Task brief:
Please copy exactly the part of the records below that opens with the line containing "color: #ef4444 ->" and closes with the line containing "text: konuşuyorum ->", leaving out any pictures.

*** Opening of Material for the task ***

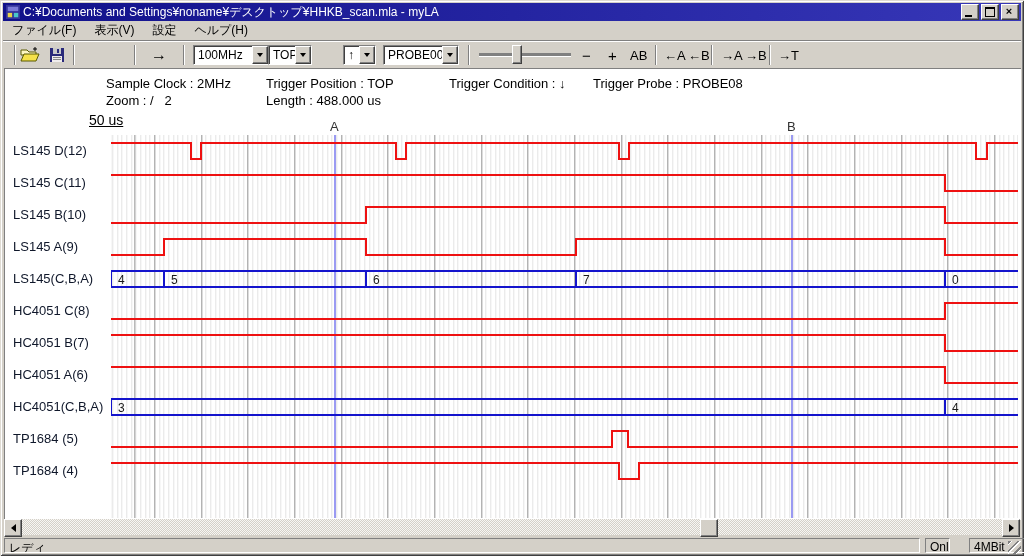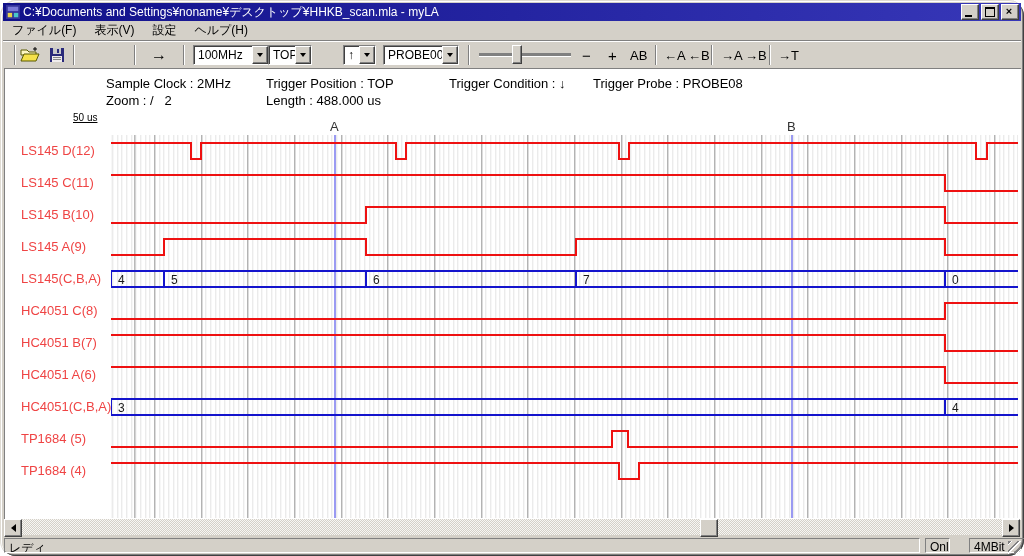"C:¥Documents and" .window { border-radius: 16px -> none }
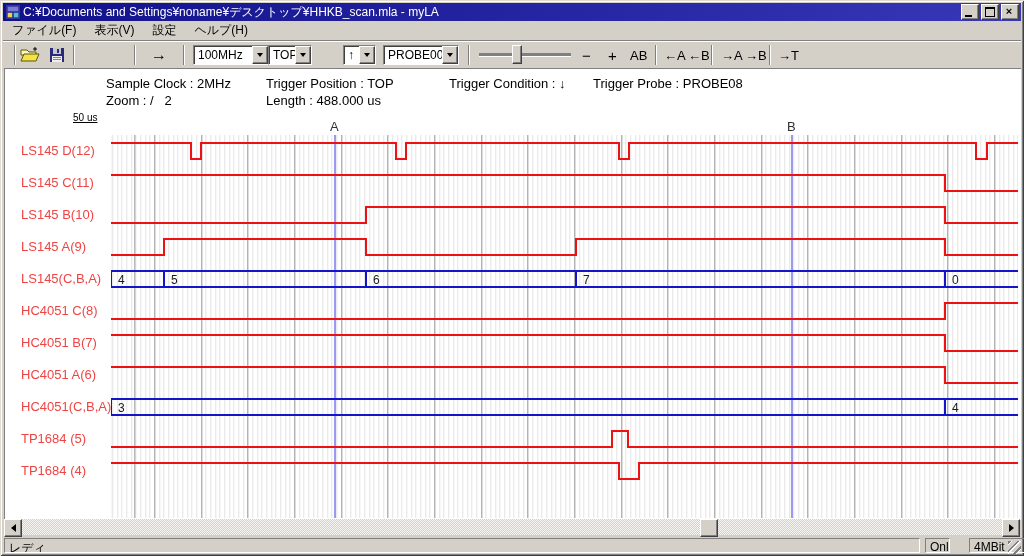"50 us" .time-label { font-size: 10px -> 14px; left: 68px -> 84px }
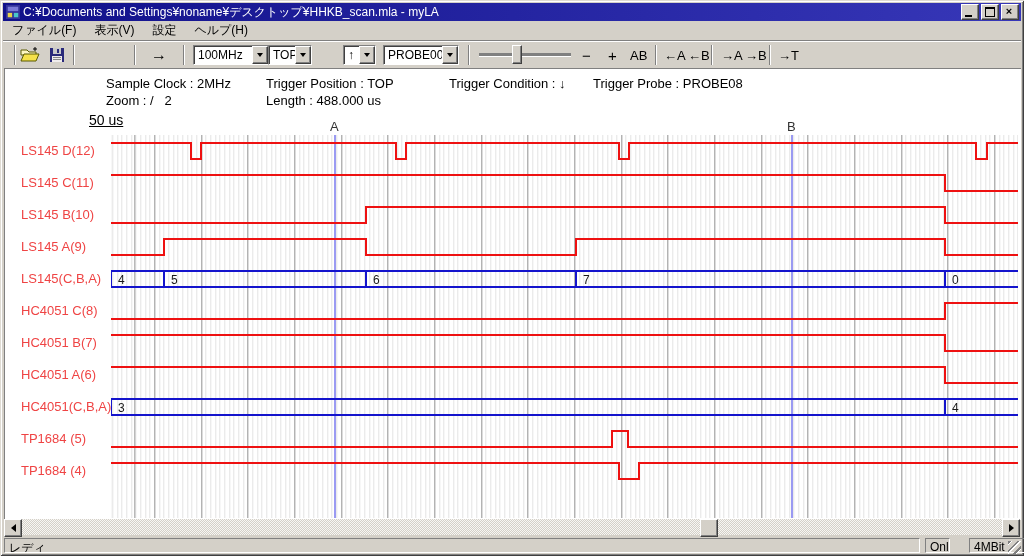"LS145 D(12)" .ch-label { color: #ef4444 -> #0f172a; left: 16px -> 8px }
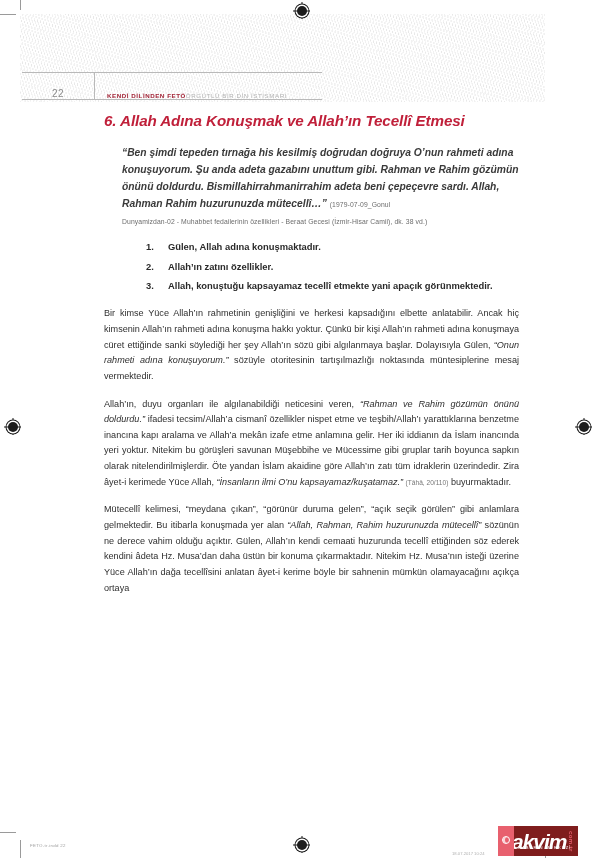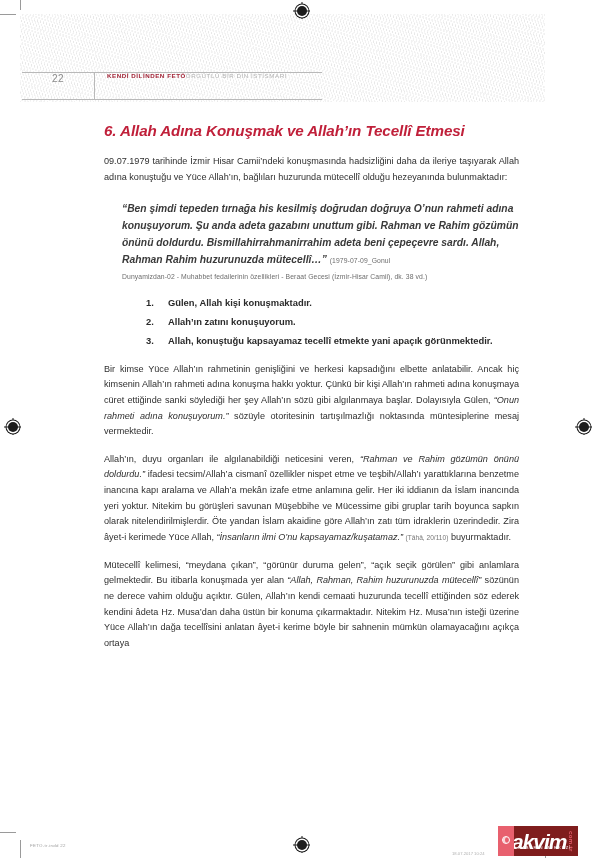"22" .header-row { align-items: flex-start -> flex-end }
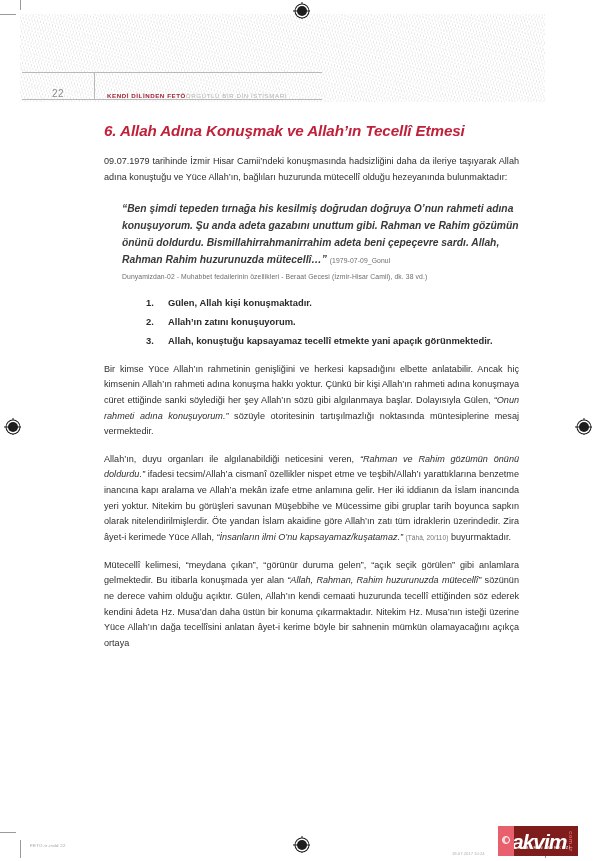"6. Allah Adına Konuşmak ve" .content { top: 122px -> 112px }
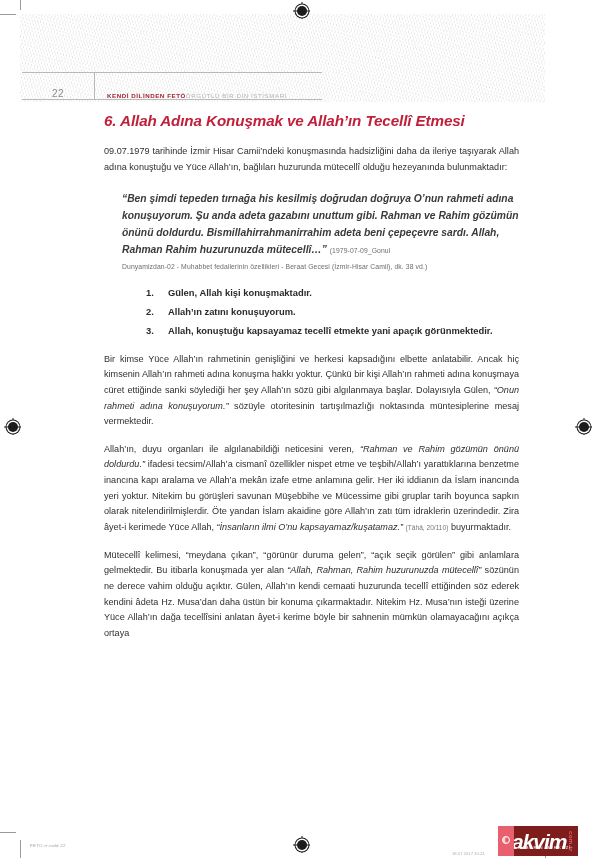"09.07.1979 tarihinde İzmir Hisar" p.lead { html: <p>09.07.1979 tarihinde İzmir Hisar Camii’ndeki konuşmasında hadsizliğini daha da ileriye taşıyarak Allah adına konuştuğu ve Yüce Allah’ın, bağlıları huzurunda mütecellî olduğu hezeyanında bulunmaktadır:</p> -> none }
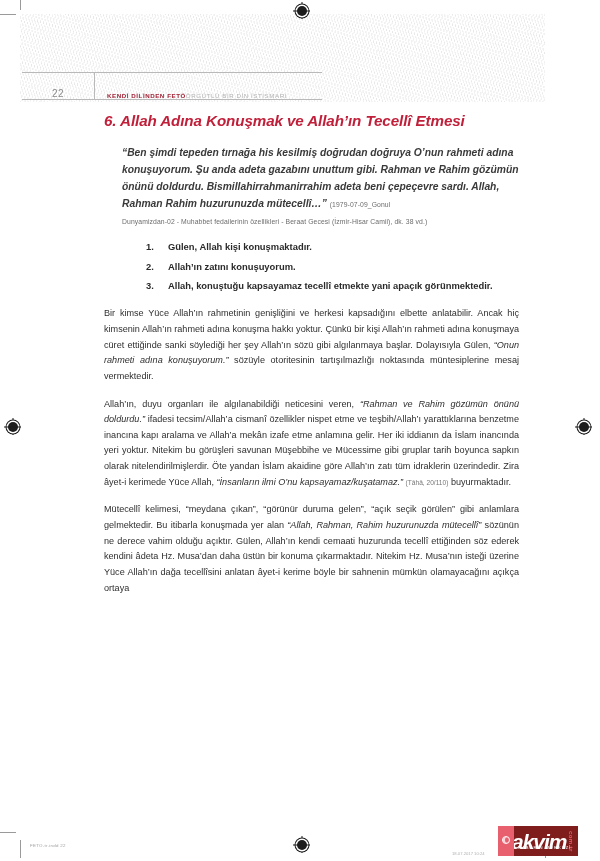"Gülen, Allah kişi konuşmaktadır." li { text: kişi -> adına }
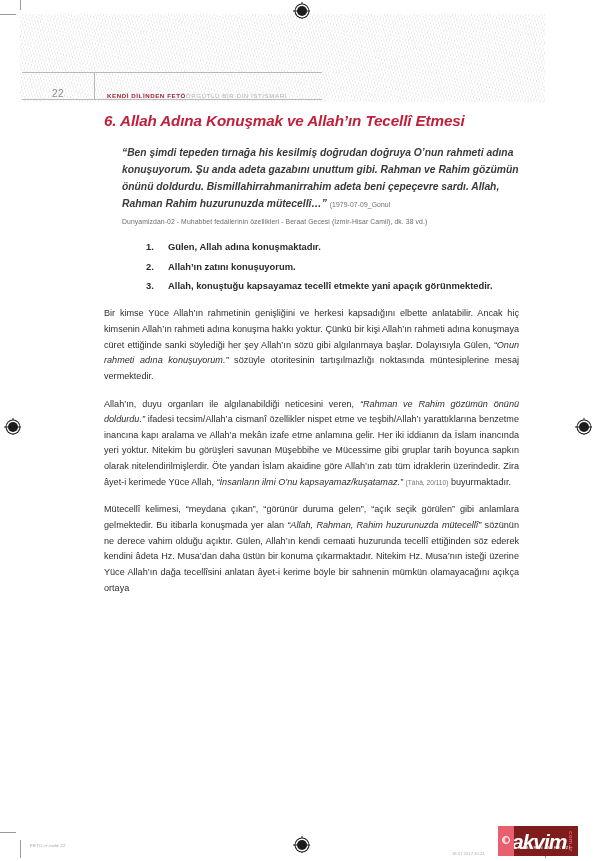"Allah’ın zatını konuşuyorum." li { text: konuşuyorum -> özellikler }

*** Close of Material for the task ***
*** Opening of Material for the task ***

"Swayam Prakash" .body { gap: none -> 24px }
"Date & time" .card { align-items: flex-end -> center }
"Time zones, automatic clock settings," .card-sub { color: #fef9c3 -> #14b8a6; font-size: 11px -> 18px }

*** Close of Material for the task ***

Written solution:
"LS145 D(12)" .ch-label { color: #ef4444 -> #0f172a; left: 16px -> 8px }
"22" .header-row { align-items: flex-start -> flex-end }
"6. Allah Adına Konuşmak ve" .content { top: 122px -> 112px }
"09.07.1979 tarihinde İzmir Hisar" p.lead { html: <p>09.07.1979 tarihinde İzmir Hisar Camii’ndeki konuşmasında hadsizliğini daha da ileriye taşıyarak Allah adına konuştuğu ve Yüce Allah’ın, bağlıları huzurunda mütecellî olduğu hezeyanında bulunmaktadır:</p> -> none }
"Gülen, Allah kişi konuşmaktadır." li { text: kişi -> adına }
"Allah’ın zatını konuşuyorum." li { text: konuşuyorum -> özellikler }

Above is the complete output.